In this paper, the individual and combined influences of various geomorphological catchment characteristics on response time and runoff generation were evaluated in different catchment area ranges. In general, catchment and channel geomorphology overruled the impact that catchment variables might have on the response time and resulting runoff. In considering catchment and channel geomorphology, shorter catchment response times and higher peak flows were evident in catchments of comparable size characterized by lower shape factors (F_S), L_C:L_H ratios (<0.5) and circularity ratios (1 ≤ R_C < 1.5), and associated higher elongation ratios (R_E > 0.5), S:S_CH ratios (>25) and drainage densities (D_D ≈ 0.3).

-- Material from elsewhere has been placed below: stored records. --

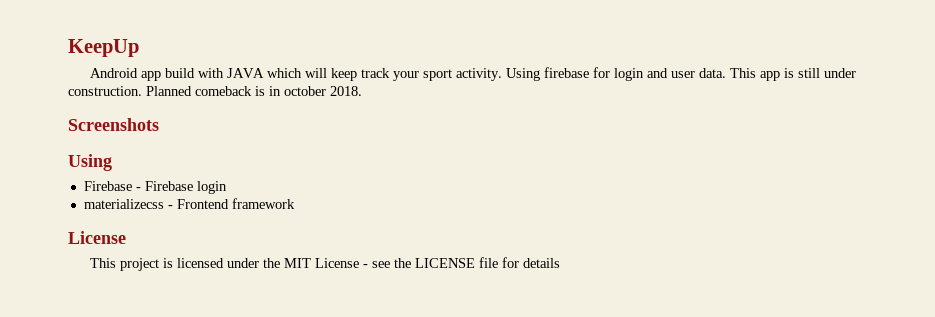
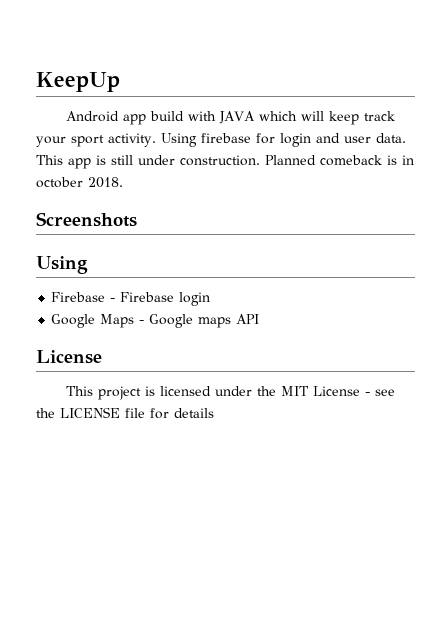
[83,198,295,209] materializecss - Frontend framework -> [51,314,260,328] Google Maps - Google maps API

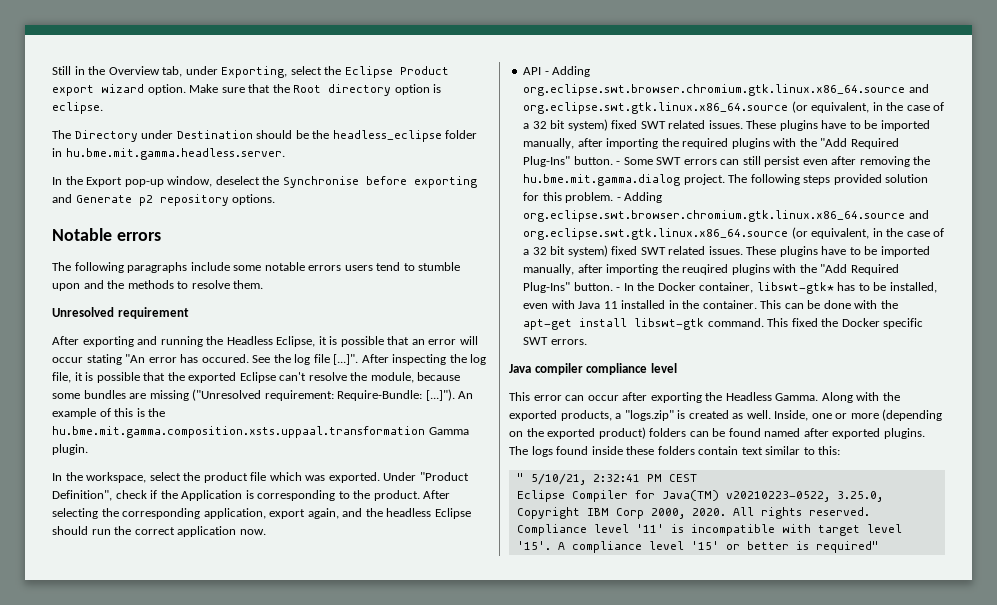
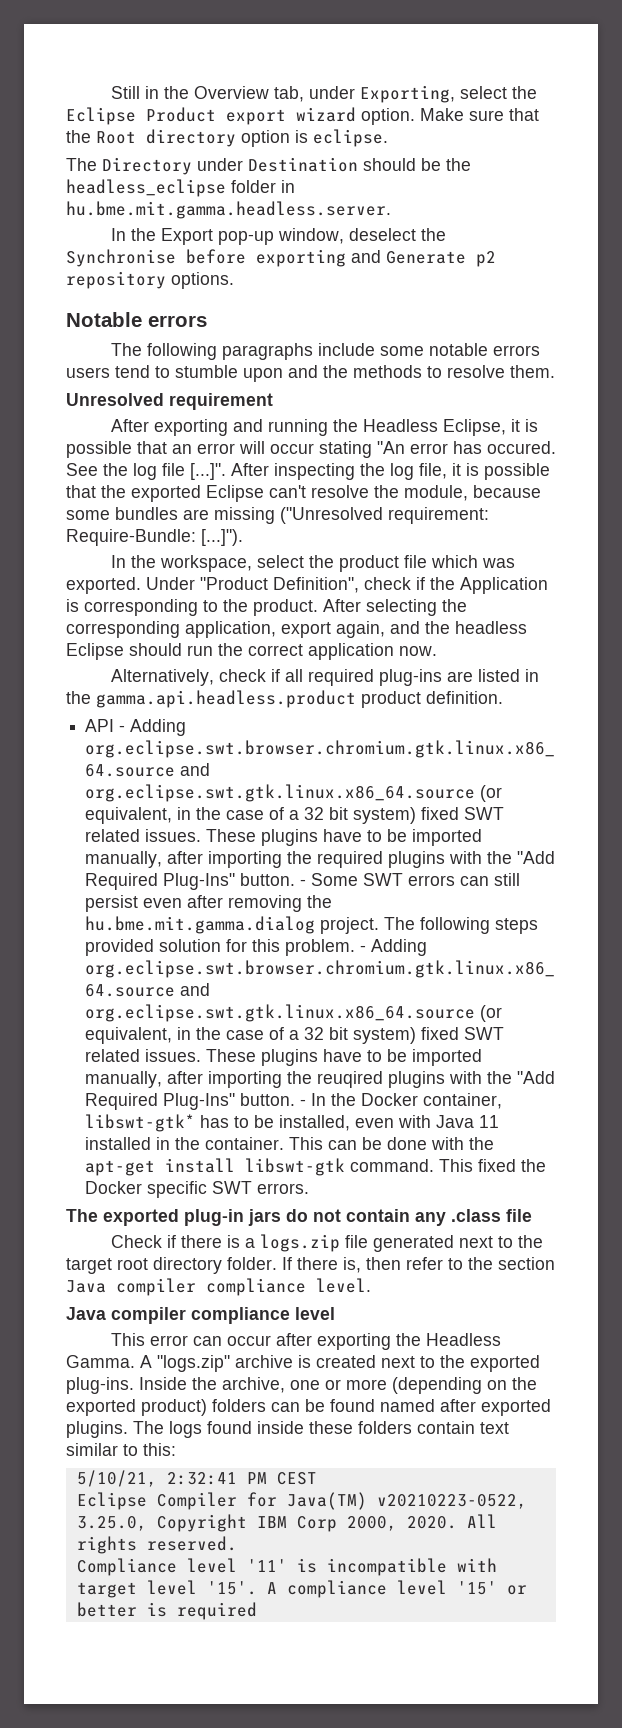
[458,391,474,399] [52,408,166,419] [52,426,469,438] [52,444,88,455] An example of this is the hu.bme.mit.gamma.composition.xsts.uppaal.transformation Gamma plugin. -> (243, 537) none
(266, 532) none -> [111,669,540,686] [66,690,503,708] // Alternatively, check if all required plug-ins are listed in the gamma.api.headless.product product definition.
(587, 342) none -> [66,1209,532,1226] [111,1234,544,1252] [66,1257,555,1274] [66,1278,371,1296] // The exported plug-in jars do not contain any .class file // Check if there is a logs.zip file generated next to the target root directory folder. If there is, then refer to the section Java compiler compliance level.
[821,392,900,403] [509,410,809,421] Along with the exported products, a "logs.zip" is created as well. Inside, -> [140,1355,540,1372] [66,1377,285,1394] A "logs.zip" archive is created next to the exported plug-ins. Inside the archive,
[516,473,524,482] " -> (176, 1449) none
[815,541,879,553] required" -> [176,1602,257,1620] required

In catchment areas ≤ 200 km², the response time was primarily influenced and governed by the average catchment and river slopes, i.e., the S:S_CH ratios. In catchment areas between 2500 and 6500 km², no distinctive linkage was apparent between the observed catchment response time and catchment shape, average catchment and river slopes. At these catchment scales, the combined influence of the latter catchment parameters was less significant than the differences in catchment size and drainage densities. The type, spatial and temporal distribution of rainfall were identified as possible candidates that govern the overall catchment response time at medium to large catchment scales, but the quantitative investigation thereof is beyond the scope of this study and could therefore not be confirmed. However, it was also evident that catchment response time could not be limited and specifically assigned to pre-defined catchment area ranges and associated flow regimes without considering the combined influence of the above-mentioned geomorphological catchment characteristics and rainfall characteristics. In other words, the variability in observed catchment response times is not exclusively related to catchment area, but rather associated with the increasing spatial–temporal heterogeneity of other geomorphological catchment characteristics and rainfall as the catchment scale increases.